Fortis Healthcare is demerging its hospitals business Fortis Hospitals into Manipal Hospitals and selling its 20% stake in diagnostics company SRL.
Leading medical tourism provider Fortis Hospitals is being sold and merged with Manipal Hospitals.
Fortis Healthcare is demerging its hospitals business Fortis Hospitals into Manipal Hospitals and selling its 20% stake in SRL. Manipal Hospitals, with investment from TPG Capital, will become a publicly traded company.
But after the deal was agreed two rival bidders intervened, including IHH Healthcare of Malaysia, who pulled out of a deal to buy Fortis last year after due diligence found problems.
Fortis Healthcare is the second largest healthcare group in India with 31 hospitals in India and 3 overseas, in Dubai, Sri Lanka and Mauritius. It served 2.5 million patients in 2017, including thousands of medical tourists.
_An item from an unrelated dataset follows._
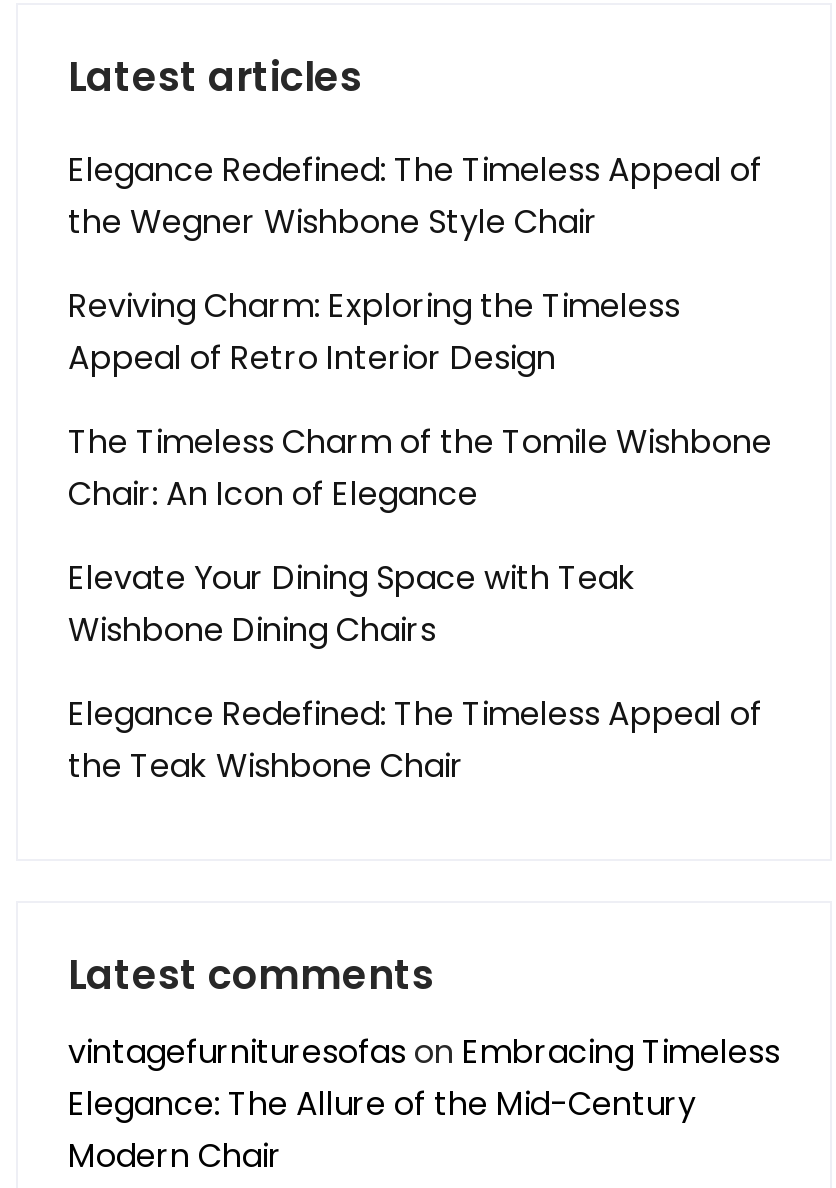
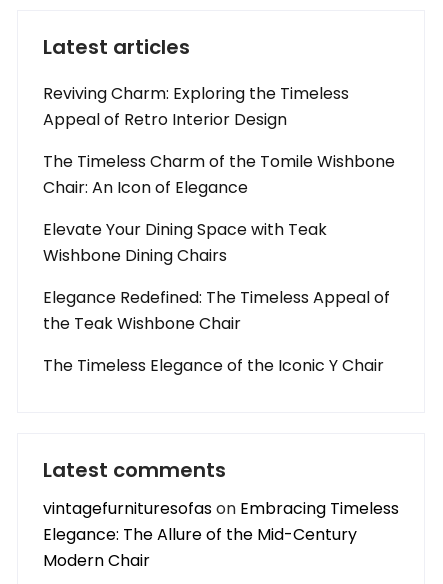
[68,147,762,245] Elegance Redefined: The Timeless Appeal of | the Wegner Wishbone Style Chair -> none
moved [68,283,772,789] -> [43,82,395,335]: Reviving Charm: Exploring the Timeless | Appeal of Retro Interior Design | The Timeless Charm of the Tomile Wishbone | Chair: An Icon of Elegance | Elevate Your Dining Space with Teak | Wishbone Dining Chairs | Elegance Redefined: The Timeless Appeal of | the Teak Wishbone Chair
none -> [43,354,384,377] The Timeless Elegance of the Iconic Y Chair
Manipal Hospitals has 10 hospitals in India and one in Malaysia and served 1.3 million patients in 2017. SRL runs diagnostic services in India. The new group will also buy the hospitals of the RHT Health Trust.
Fortis has been struggling in the last 18 months and is under investigation for financial fraud by India’s Serious Fraud Investigation Office and the Securities and Exchange Board of India. The company’s founders Malvinder Singh and Shivinder Singh have denied allegations that they took funds from Fortis. The brothers now own less than 1% of the business after lenders seized their shares.
The merger will take up to a year, and the new group will have funds to invest in hospital purchases. Medical tourism is important for some group hospitals, but not others, and while Fortis was a pioneer of medical tourism; the focus has strayed due to the business and legal problems of the owners.